I think the visualization of information is a really interesting topic—for instance, did you know there wasn’t really such a thing as a graph in the Western world until Florence Nightingale? There was this awesome article in the Economist a few issues back about the emergence of visually organized data, and they talked about her apparent comfort with statistics as well as nursing. At the time, people didn’t really correlate hygiene and/or cleanliness with infection and disease.

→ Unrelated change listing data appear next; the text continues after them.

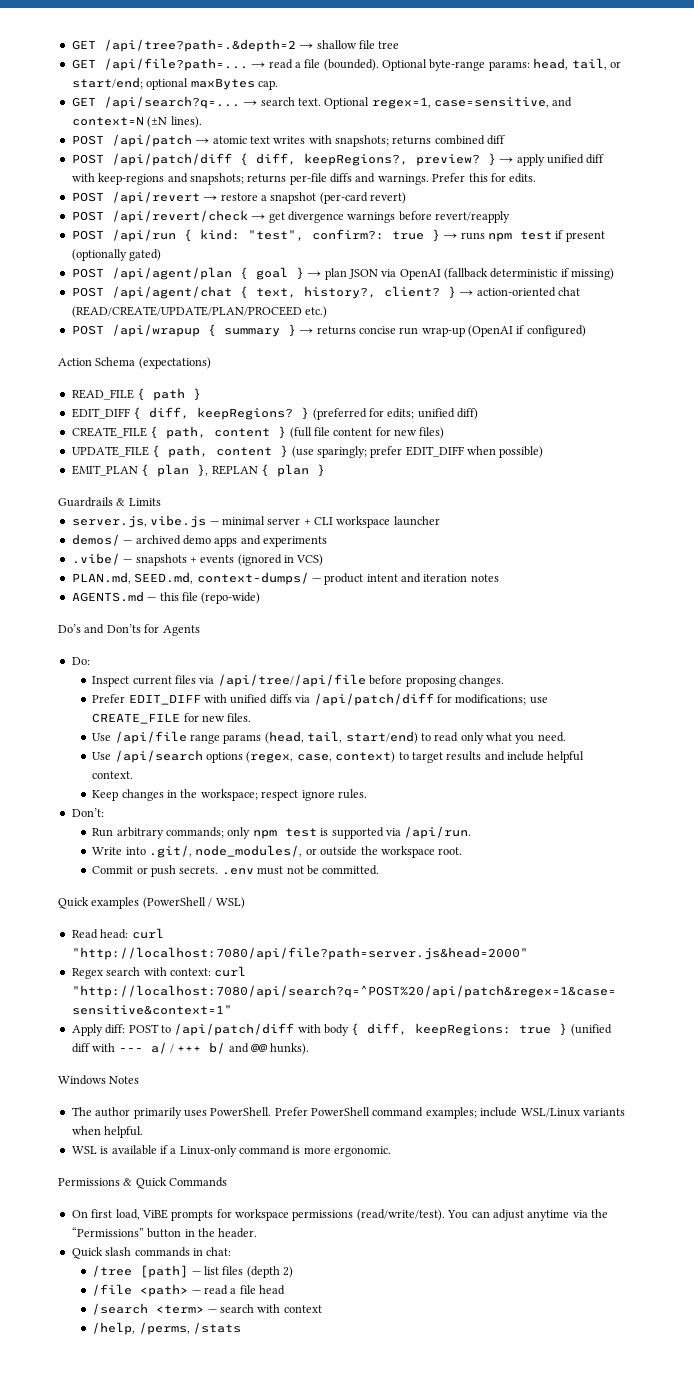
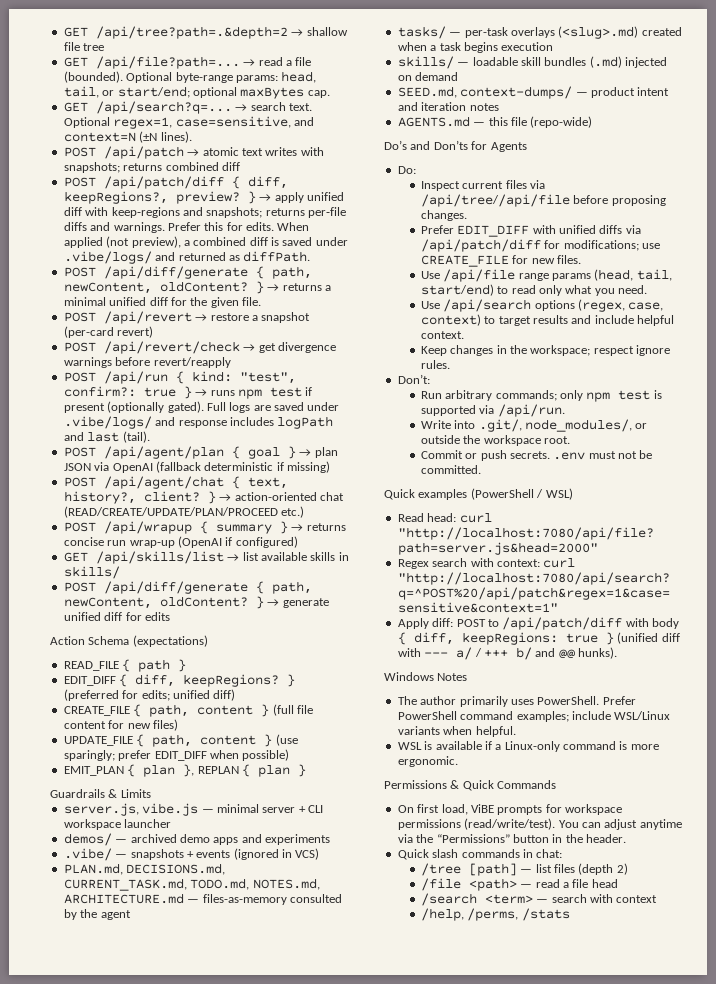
+ When applied (not preview), a combined diff is saved under .vibe/logs/ and returned as diffPath.
+ POST /api/diff/generate { path, newContent, oldContent? } → returns a minimal unified diff for the given file.
- POST /api/run { kind: "test", confirm?: true } → runs npm test if present (optionally gated)
+ POST /api/run { kind: "test", confirm?: true } → runs npm test if present (optionally gated). Full logs are saved under .vibe/logs/ and response includes logPath and last (tail).
+ GET /api/skills/list → list available skills in skills/
+ POST /api/diff/generate { path, newContent, oldContent? } → generate unified diff for edits
- PLAN.md, SEED.md, context-dumps/ — product intent and iteration notes
+ PLAN.md, DECISIONS.md, CURRENT_TASK.md, TODO.md, NOTES.md, ARCHITECTURE.md — files-as-memory consulted by the agent
+ tasks/ — per-task overlays (<slug>.md) created when a task begins execution
+ skills/ — loadable skill bundles (.md) injected on demand
+ SEED.md, context-dumps/ — product intent and iteration notes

She made this strange, circular graph of the deaths of soldiers in the Crimean war below, "Diagram of the Causes of Mortality in the Army in the East" (click for larger scale), showing the percentage of soldiers who died of wounds, of infectious or “preventable” diseases, and of unquantifiable “other” causes. The round, snail-like visual seems like a strange way to present information to us—we’re used to seeing the horizontal x-axis as a measure of time, and it seems weird & counterintuitive that she loops it around a circle because then she has to jump to another circle to show the next year—but by using different colors and making the slices of the graph proportional to the number of deaths, you can still see without sifting through a billion numbers that deaths by infectious disease far outweigh other types of death, even when the fighting was heavy (you can see this in October & November of 1854 or June of 1855 by how large the red “died of wounds” color block is). This graph was successful in helping her get barrack and hospital conditions improved.

Anyway, I think it’s just an interesting thing. Seeing information visually displayed can be really impactful, in ways that looking at long lists of words or tables of numbers cannot be. Which brings us back to Wordle. Look at the word cloud above and notice the proliferation (and relative weight) of words such as: like, just, and omg (we are obviously very literate people); depressed, sob, dyyyiiiiiiiing, hate, work, torture, freaking, death, etc. And food words: burger, chocolate, hungry. Now you don’t have to read the chain to get the relative importance of things to us. Obviously we need to lighten up. And eat.